Menanti Pembahasan RUU Masyarakat Hukum Adat di Parlemen
Berita

Menanti Pembahasan RUU Masyarakat Hukum Adat di Parlemen

AMAN bakal siap bekerja sama membantu kementerian terkait untuk memberi masukan terhadap pembahasan RUU Masyarakat Hukum Adat ini. Ada enam isu krusial yang mesti mendapatkan perhatian.

Rofiq Hidayat
Bacaan 2 Menit

 

Sekretaris Jenderal (Sekjen) Aliansi Masyarakat Adat (AMAN) Rukka Simbolingi menyambut baik respon DPR dan pemerintah  untuk segera membahas RUU Masyarakat Hukum Adat ini. Respon ini ditandai permintaan DPR kepada pemerintah agar segera menyodorkan DIM. Menurutnya, gerak cepat DPR dan pemerintah menunjukan komitmen Presiden Joko Widodo-Jusuf Kalla yang tertuang dalam Nawacita.

 

Pihak AMAN bakal siap bekerja sama dan membantu kementerian terkait dalam rangka memastikan dan mewujudkan keberadaan UU Masyarakat Hukum Adat.

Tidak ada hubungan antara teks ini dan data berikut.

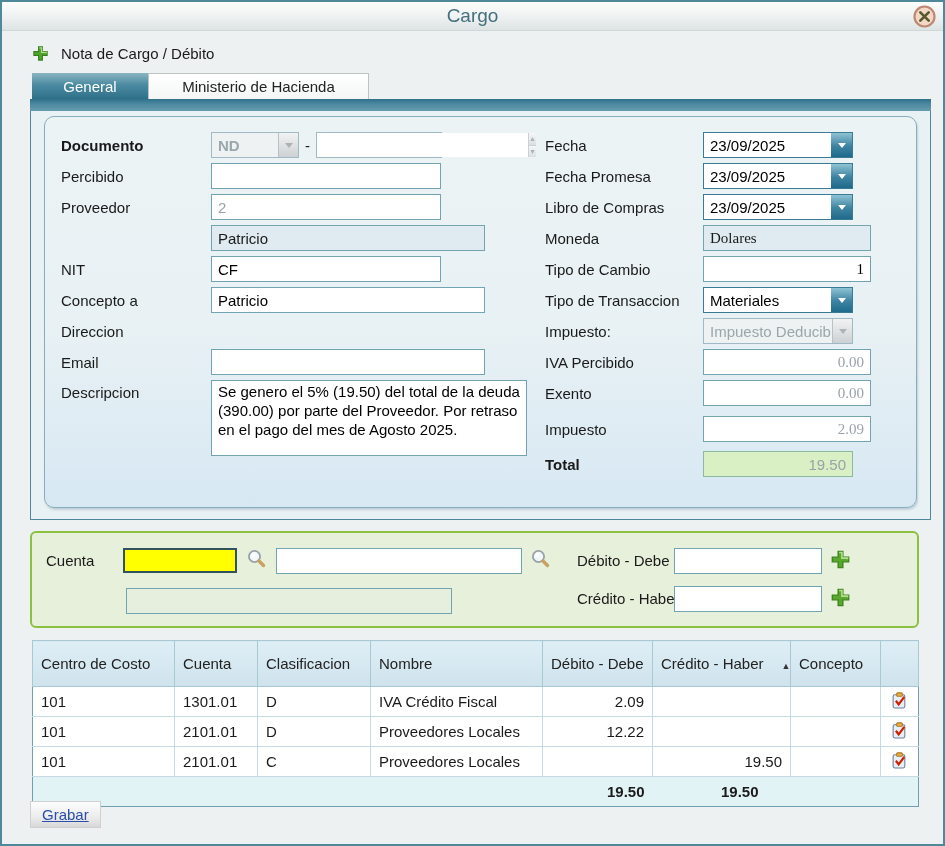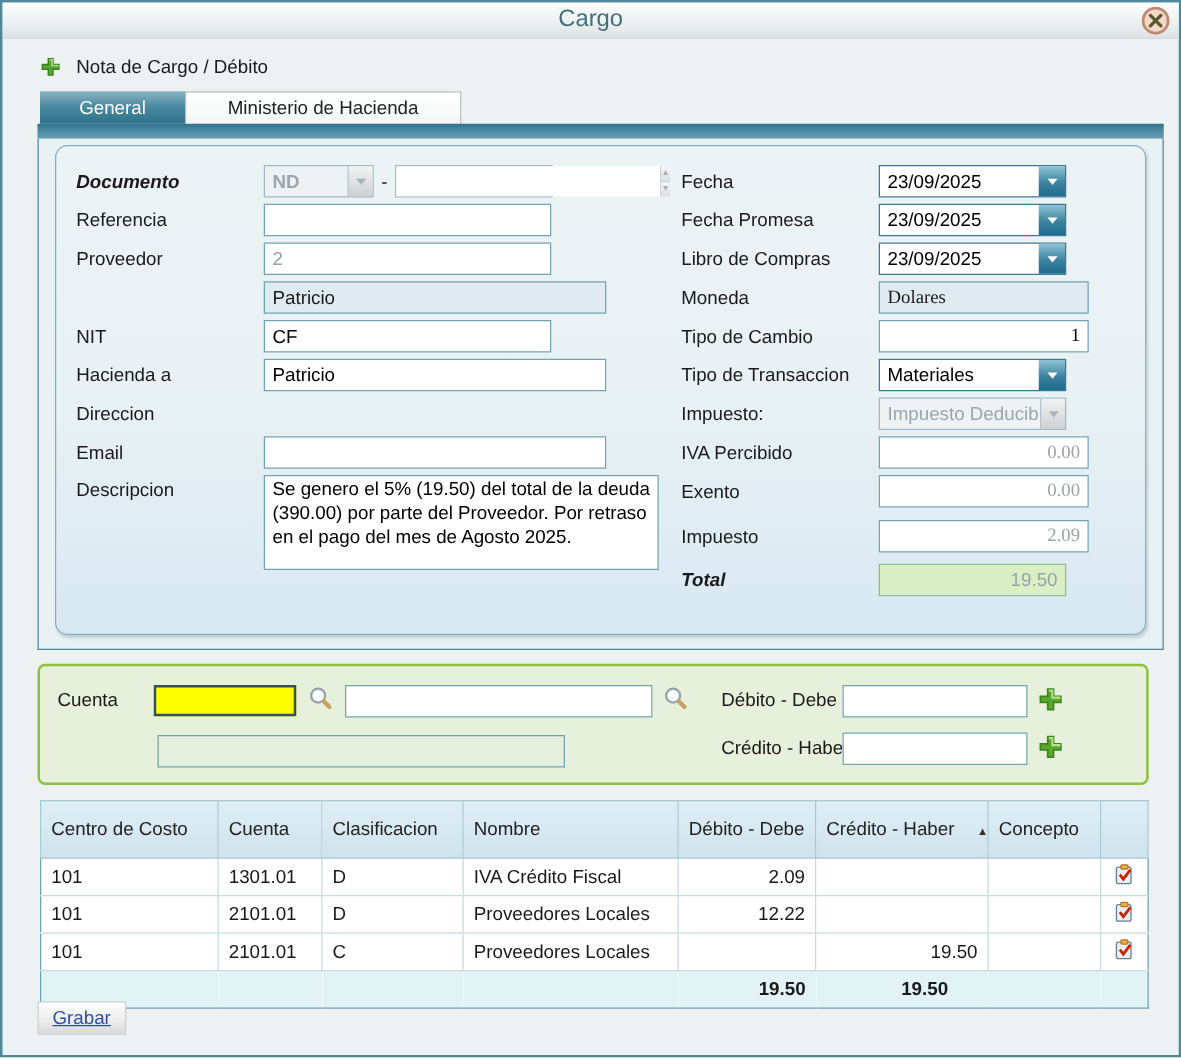--- a/index.html
+++ b/index.html
@@ -27,21 +27,21 @@
   .tab-content { position:absolute; left:28px; top:109px; width:901px; height:409px; background:#e8f1f3; border:1px solid #4f879b; border-top:none; }
 
   .groupbox { margin:5px 13px 0 13px; height:392px; border:1px solid #86aebc; border-radius:10px; background:linear-gradient(180deg,#ecf3f5 0%,#e8f1f4 55%,#d7e8f3 100%); box-shadow:1px 2px 2px rgba(120,150,165,.35); padding-top:15px; display:flex; }
 
   .col-left { width:488px; }
   .col-right { flex:1; }
   .frow { display:flex; align-items:center; height:26px; margin-bottom:5px; }
   .frow.tall { height:auto; align-items:flex-start; }
   .flabel { width:166px; padding-left:16px; flex:none; }
   .flabel-r { width:170px; padding-left:12px; flex:none; }
-  .bold { font-weight:bold;font-style:italic; }
+  .bold { font-weight:bold; }
 
   input, textarea { font-family:"Liberation Sans", sans-serif; font-size:15px; color:#000; border:1px solid #71a3b0; background:#fff; padding:2px 6px; height:26px; outline:none; }
   textarea { height:76px; width:316px; padding:2px 6px; resize:none; line-height:1.25; }
   .w230 { width:230px; } .w274 { width:274px; } .w150 { width:168px;font-family:Liberation Serif, serif; }
   .readonly-field { background:#dfebf0; border:1px solid #71a3b0; height:26px; display:flex; align-items:center; padding:0 6px; }
   .gray-num { color:#9aa3a8; text-align:right; }
   .total-field { background:#d9efc4; border:1px solid #8fb8a0; height:26px; width:150px; display:flex; align-items:center; justify-content:flex-end; padding:0 6px; color:#9aa3a8; }
 
   
   .combo-disabled { width:88px; height:26px; border:1px solid #9fbac4; background:#eef2f3; display:flex; align-items:center; }
@@ -136,41 +136,41 @@
           <span class="spinner">
             <input class="sp-val" style="border: none; height: 100%;" value="">
             <span class="spin-btns">
                 <span>▲</span>
                 <span>▼</span>
               </span>
           </span>
         </div>
 
         <div class="frow">
-          <span class="flabel">Referencia</span>
+          <span class="flabel">Percibido</span>
           <input class="w230" value="" style="">
         </div>
 
         <div class="frow">
           <span class="flabel">Proveedor</span>
           <input class="w230" style="color: rgb(154, 163, 168);" value="2">
         </div>
 
         <div class="frow">
           <span class="flabel"></span>
           <span class="readonly-field" style="width:274px;">Patricio</span>
         </div>
 
         <div class="frow">
           <span class="flabel">NIT</span>
           <input class="w230" value="CF" style="">
         </div>
 
         <div class="frow">
-          <span class="flabel">Hacienda a</span>
+          <span class="flabel">Concepto a</span>
           <input class="w274" value="Patricio" style="">
         </div>
 
         <div class="frow">
           <span class="flabel">Direccion</span>
         </div>
 
         <div class="frow">
           <span class="flabel">Email</span>
           <input class="w274" value="" style="">

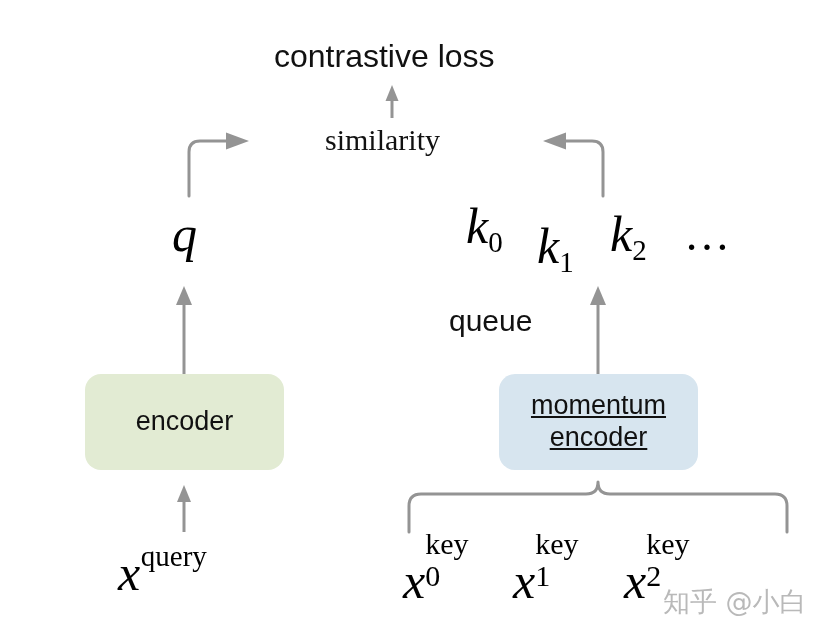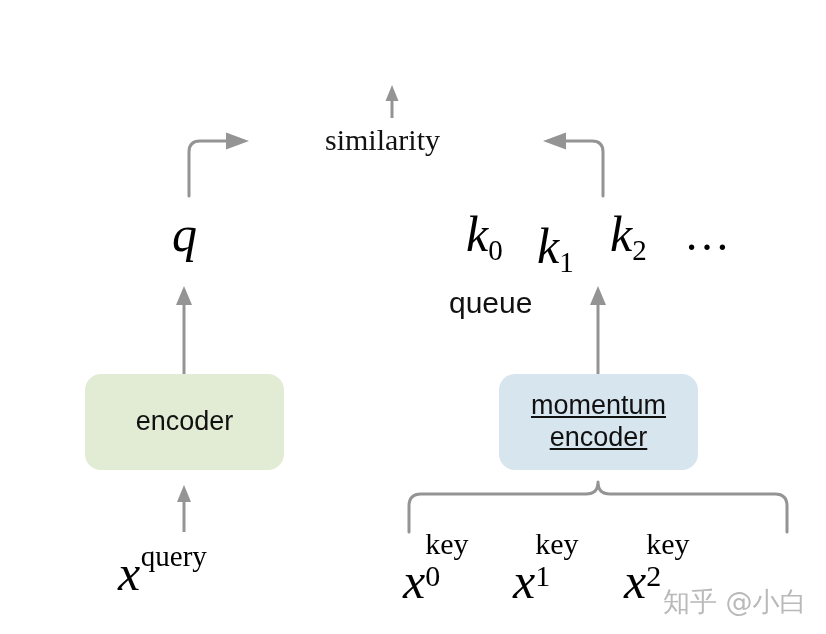--- a/index.html
+++ b/index.html
@@ -148,28 +148,29 @@
                Q 409 494 421 494
                L 586 494
                Q 598 494 598 482
                Q 598 494 610 494
                L 775 494
                Q 787 494 787 506
                L 787 532" fill="none" stroke="#949494" stroke-width="3" stroke-linecap="round" stroke-linejoin="round"></path>
     </g>
   </svg>
 
+  <div class="lbl" style="left:274px; top:40px; font-size:32px;">contrastive loss</div>
 
   <div class="lbl" style="left:325px; top:125px; font-size:30px;font-family:Liberation Serif, serif;">similarity</div>
 
-  <div class="lbl" style="left:449px; top:288px; font-size:30px;text-align:right;">queue</div>
+  <div class="lbl" style="left:449px; top:306px; font-size:30px;text-align:right;">queue</div>
 
   <div class="math" style="left:172px; top:209px; font-size:50px;">q</div>
 
-  <div class="math" style="left:466px; top:209px; font-size:50px;">
+  <div class="math" style="left:466px; top:201px; font-size:50px;">
     <span class="up" style="font-style:italic;">k</span><span class="sub">0</span>
   </div>
 
   <div class="math" style="left:537px; top:221px; font-size:50px;text-align:right;">
     <span style="font-style:italic;">k</span><span class="sub">1</span>
   </div>
 
   <div class="math" style="left:610px; top:209px; font-size:50px;">
     <span style="font-style:italic;">k</span><span class="sub">2</span>
   </div>

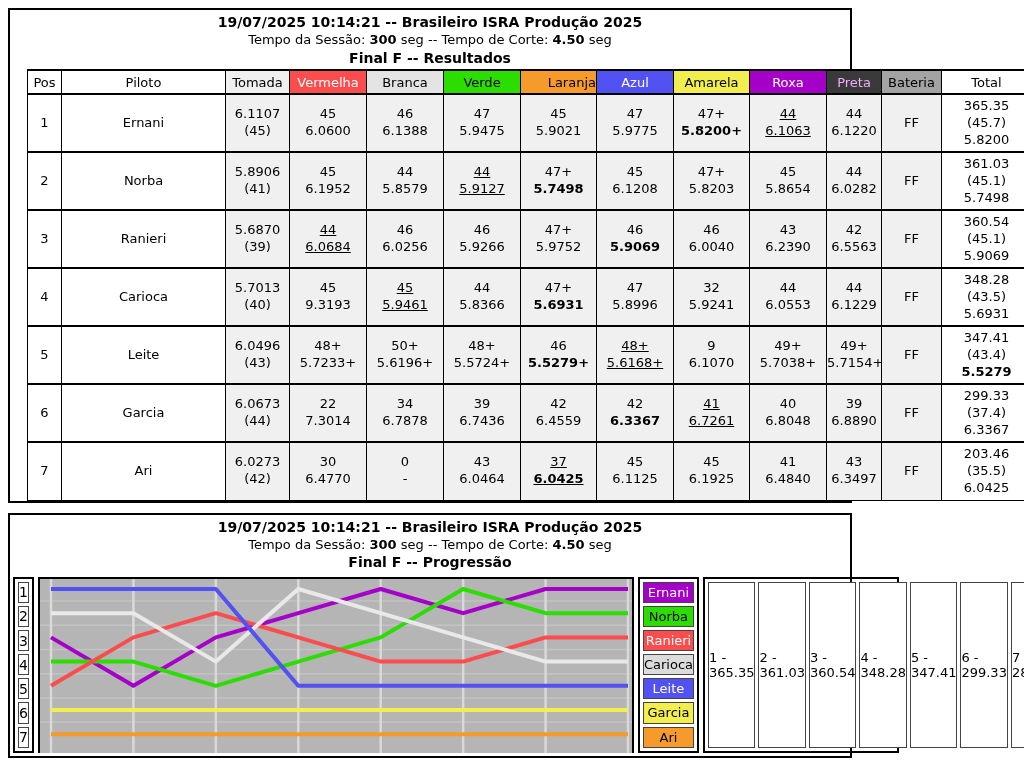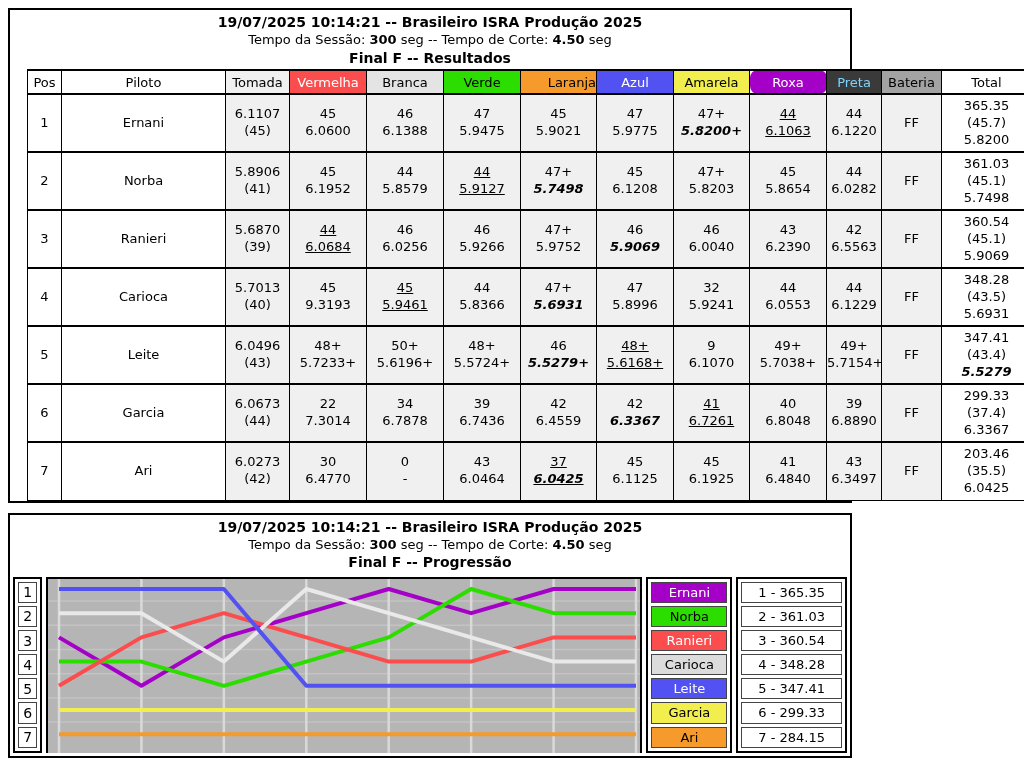--- a/index.html
+++ b/index.html
@@ -41,21 +41,21 @@
     border-bottom:2px solid #000;
     font-weight:normal;
     font-size:13px;
     height:24px;
   }
   table.results tbody td { height:58px; }
   table.results tbody tr td { border-top:2px solid #000; }
   td.shade { background:#f0f0f0; }
   .cell-line { line-height:1.3; }
   .u { text-decoration:underline; }
-  .b { font-weight:bold;font-style:italic; }
+  .b { font-weight:bold; }
 
   
   .prog-row {
     display:flex;
     gap:4px;
     padding:3px;
     height:182px;
     align-items:stretch;
   }
   .pos-col {
@@ -86,21 +86,21 @@
   .legend-item {
     flex:1;
     border:1px solid #444;
     display:flex; align-items:center; justify-content:center;
     font-size:13px;
   }
   .totals-box {
     width:196px;
     border:2px solid #000;
     padding:3px;
-    display:flex; flex-direction:column; gap:3px;
+    display:flex; flex-direction:row; gap:3px;
   }
   .total-box {
     flex:1;
     border:1px solid #444;
     background:#fff;
     display:flex; align-items:center; justify-content:center;
     font-size:13px;
   }
 </style>
 </head>
@@ -132,22 +132,22 @@
       <tr>
           <th style="background: rgb(255, 255, 255); color: rgb(0, 0, 0);">Pos</th>
           <th style="background: rgb(255, 255, 255); color: rgb(0, 0, 0);">Piloto</th>
           <th style="background: rgb(240, 240, 240); color: rgb(0, 0, 0);">Tomada</th>
           <th style="background: rgb(251, 77, 77); color: rgb(255, 255, 255);">Vermelha</th>
           <th style="background: rgb(228, 228, 228); color: rgb(0, 0, 0);">Branca</th>
           <th style="background: rgb(44, 221, 0); color: rgb(0, 0, 0);">Verde</th>
           <th style="background: rgb(246, 154, 44); color: rgb(0, 0, 0); text-align: right;">Laranja</th>
           <th style="background: rgb(82, 81, 242); color: rgb(255, 255, 255);">Azul</th>
           <th style="background: rgb(241, 238, 77); color: rgb(0, 0, 0);">Amarela</th>
-          <th style="background: rgb(165, 0, 199); color: rgb(255, 255, 255); border-radius: 8px;">Roxa</th>
-          <th style="background: rgb(58, 58, 58); color: #7dd3fc;">Preta</th>
+          <th style="background: rgb(165, 0, 199); color: rgb(255, 255, 255);">Roxa</th>
+          <th style="background: rgb(58, 58, 58); color: #f0abfc;">Preta</th>
           <th style="background: #a3a3a3; color: rgb(0, 0, 0);">Bateria</th>
           <th style="background: rgb(255, 255, 255); color: rgb(0, 0, 0);">Total</th>
         </tr>
     </thead>
     <tbody>
         <tr>
           <td>
             <div class="cell-line">1</div>
           </td>
           <td>

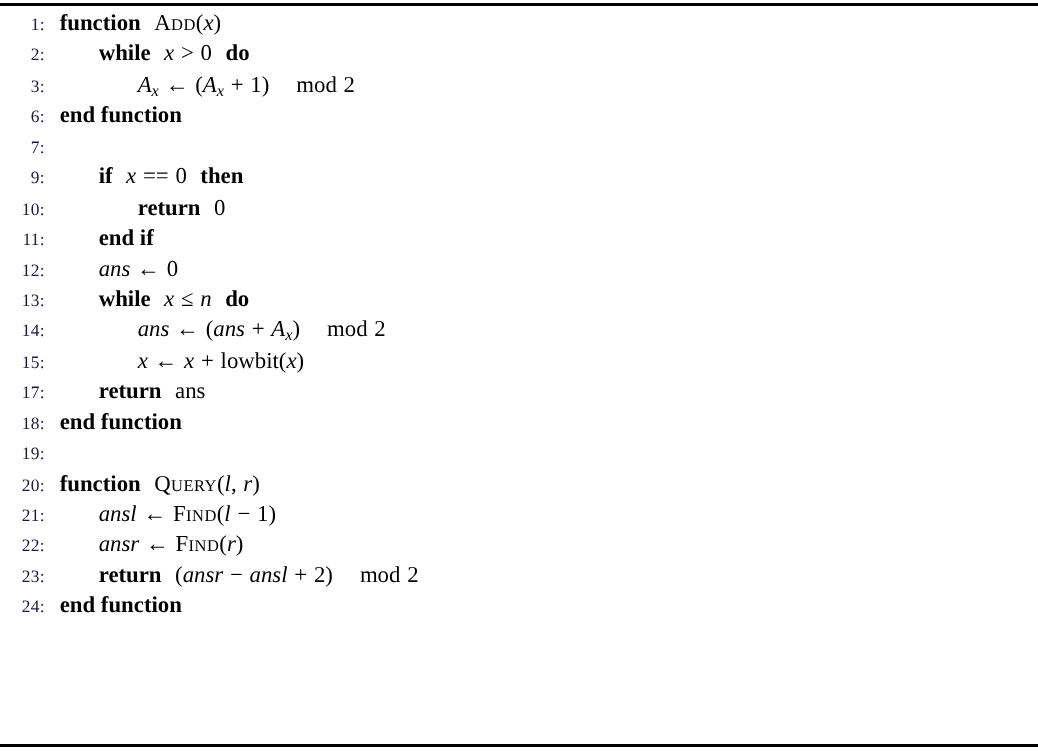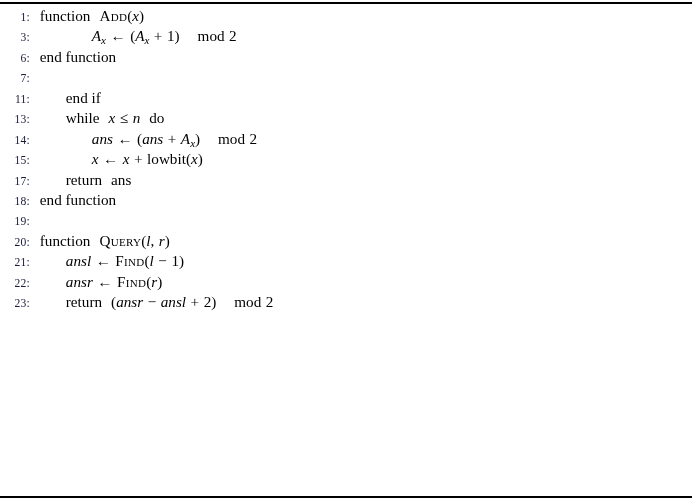--- a/index.html
+++ b/index.html
@@ -64,21 +64,21 @@
     vertical-align: baseline;
   }
 
   
   .ind0 { padding-left: 6px; }
   .ind1 { padding-left: 32px; }
   .ind2 { padding-left: 58px; }
 
   
   .kw {
-    font-weight: normal;
+    font-weight: bold;
     font-family: "Liberation Serif", "DejaVu Serif", serif;
   }
 
   
   .mi {
     font-style: italic;
     font-family: "Liberation Serif", "DejaVu Serif", serif;
   }
 
   
@@ -112,46 +112,62 @@
 
   <div class="rule rule-top"></div>
 
   <div class="lines">
 
     <div class="line">
       <span class="lineno">1:</span>
       <span class="code ind0"><span class="kw">function</span><span class="spw"></span><span class="sc">Add</span><span class="ro">(</span><span class="mi">x</span><span class="ro">)</span></span>
     </div>
 
+    <div class="line">
+      <span class="lineno">2:</span>
+      <span class="code ind1"><span class="kw">while</span><span class="spw"></span><span class="mi">x</span><span class="sp"></span><span class="ro">&gt;</span><span class="sp"></span><span class="ro">0</span><span class="spw"></span><span class="kw">do</span></span>
+    </div>
 
     <div class="line">
       <span class="lineno">3:</span>
       <span class="code ind2"><span class="mi">A</span><span class="sub">x</span><span class="sp"></span><span class="ro">←</span><span class="sp"></span><span class="ro">(</span><span class="mi">A</span><span class="sub">x</span><span class="sp"></span><span class="ro">+</span><span class="sp"></span><span class="ro">1</span><span class="ro">)</span><span class="spw"></span><span class="spw"></span><span class="ro">mod</span><span class="sp"></span><span class="ro">2</span></span>
     </div>
 
 
 
     <div class="line">
       <span class="lineno">6:</span>
       <span class="code ind0"><span class="kw">end function</span></span>
     </div>
 
     <div class="line">
       <span class="lineno">7:</span>
       <span class="code ind0"></span>
     </div>
 
 
-
+    <div class="line">
+      <span class="lineno">9:</span>
+      <span class="code ind1"><span class="kw">if</span><span class="spw"></span><span class="mi">x</span><span class="sp"></span><span class="ro">==</span><span class="sp"></span><span class="ro">0</span><span class="spw"></span><span class="kw">then</span></span>
+    </div>
+
+    <div class="line">
+      <span class="lineno">10:</span>
+      <span class="code ind2"><span class="kw">return</span><span class="spw"></span><span class="ro">0</span></span>
+    </div>
 
     <div class="line">
       <span class="lineno">11:</span>
       <span class="code ind1"><span class="kw">end if</span></span>
     </div>
 
+    <div class="line">
+      <span class="lineno">12:</span>
+      <span class="code ind1"><span class="mi">ans</span><span class="sp"></span><span class="ro">←</span><span class="sp"></span><span class="ro">0</span></span>
+    </div>
 
     <div class="line">
       <span class="lineno">13:</span>
       <span class="code ind1"><span class="kw">while</span><span class="spw"></span><span class="mi">x</span><span class="sp"></span><span class="ro">≤</span><span class="sp"></span><span class="mi">n</span><span class="spw"></span><span class="kw">do</span></span>
     </div>
 
     <div class="line">
       <span class="lineno">14:</span>
       <span class="code ind2"><span class="mi">ans</span><span class="sp"></span><span class="ro">←</span><span class="sp"></span><span class="ro">(</span><span class="mi">ans</span><span class="sp"></span><span class="ro">+</span><span class="sp"></span><span class="mi">A</span><span class="sub">x</span><span class="ro">)</span><span class="spw"></span><span class="spw"></span><span class="ro">mod</span><span class="sp"></span><span class="ro">2</span></span>
     </div>
@@ -190,18 +206,22 @@
     <div class="line">
       <span class="lineno">22:</span>
       <span class="code ind1"><span class="mi">ansr</span><span class="sp"></span><span class="ro">←</span><span class="sp"></span><span class="sc">Find</span><span class="ro">(</span><span class="mi">r</span><span class="ro">)</span></span>
     </div>
 
     <div class="line">
       <span class="lineno">23:</span>
       <span class="code ind1"><span class="kw">return</span><span class="spw"></span><span class="ro">(</span><span class="mi">ansr</span><span class="sp"></span><span class="ro">−</span><span class="sp"></span><span class="mi">ansl</span><span class="sp"></span><span class="ro">+</span><span class="sp"></span><span class="ro">2</span><span class="ro">)</span><span class="spw"></span><span class="spw"></span><span class="ro">mod</span><span class="sp"></span><span class="ro">2</span></span>
     </div>
 
+    <div class="line">
+      <span class="lineno">24:</span>
+      <span class="code ind0"><span class="kw">end function</span></span>
+    </div>
 
   </div>
 
   <div class="rule rule-bottom"></div>
 
 </div>
 
 </body></html>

Termasuk mengawal dan memberi masukan demi penyelarasan RUU Masyarakat Hukum Adat sesuai dengan situasi dan aspirasi masyarakat adat di lapangan.

 

Dosen Hukum Lingkungan Hidup Fakultas Hukum Universitas Sahid Jakarta, Wahyu Nugroho berpandangan Pansus atau Panja yang diberikan tugas membahas mesti melihat UU sektor lainnya. Sebab, RUU Masyarakat Hukum Adat ini mesti disinkronisasi dengan UU lain agar tidak berbenturan dan tumpang tindih pengaturannya.

 

Misalnya, UU No. 5 Tahun 1960 tentang Peraturan Dasar Pokok-Pokok Agraria,  UU No. 4 Tahun 2009 tentang Mineral dan Batubara (Minerba), RUU Pertanahan, UU No. 41 Tahun 1999 tentang Kehutanan. “RUU tentang Pertanahan yang sedang masuk dalam pembahasan di Komisi II nantinya menjadi aturan pelaksana dari UU No. 5 Tahun 1960,” kata dia.

 

Pasal krusial

Dari draf RUU Masyarakat Hukum Adat yang ada saat ini terdapat 57 pasal. Menurut Firman Subagyo, terdapat pasal yang mesti dibahas secara mendalam karena berpotensi menjadi kontroversial. Sebab, pasal-pasal yang dirumuskan oleh DPR belum tentu sesuai dengan keinginan pemerintah.

 

Yang pasti, setelah DPR mengantongi DIM dari pemerintah, nantinya bakal diketahui keberatan-keberatan pasal mana saja versi pemerintah. Meski begitu, sebelum dilakukan pembahasan, DPR bakal terlebih dahulu mengundang sejumlah pemangku kepentingan, ahli yang menguasai persoalan masyarakat hukum adat.

 

Berbeda dengan Firman, Rukka lebih detil mengupas isu dalam RUU Masyarakat Hukum Adat. Pertama, perubahan judul ‘RUU Masyarakat Adat” menjadi “RUU Masyarakat Hukum Adat”. Kedua, hilangnya Komisi Masyarakat Adat sebagai kelembagaan yang berfungsi menjadi lembaga khusus dalam penyelesaian konflik Masyarakat Adat non-judisial. Termasuk berfungsi membantu pemerintah dalam melakukan identifikasi, verifikasi keberadaan Masyarakat Adat.

 

Ketiga, hilangnya isu gender dalam pengaturan RUU Masyarakat Hukum Adat. Keempat, hilangnya hak atas Free Prior Inform Consent (FPIC), restitusi dan rehabilitasi. Kelima, penetapan masyarakat adat oleh Menteri Dalam Negeri. “Keenam, Evaluasi Masyarakat Adat yang memungkinkan hapusnya keberadaan Masyarakat Adat beserta hak-haknya,” tambahnya.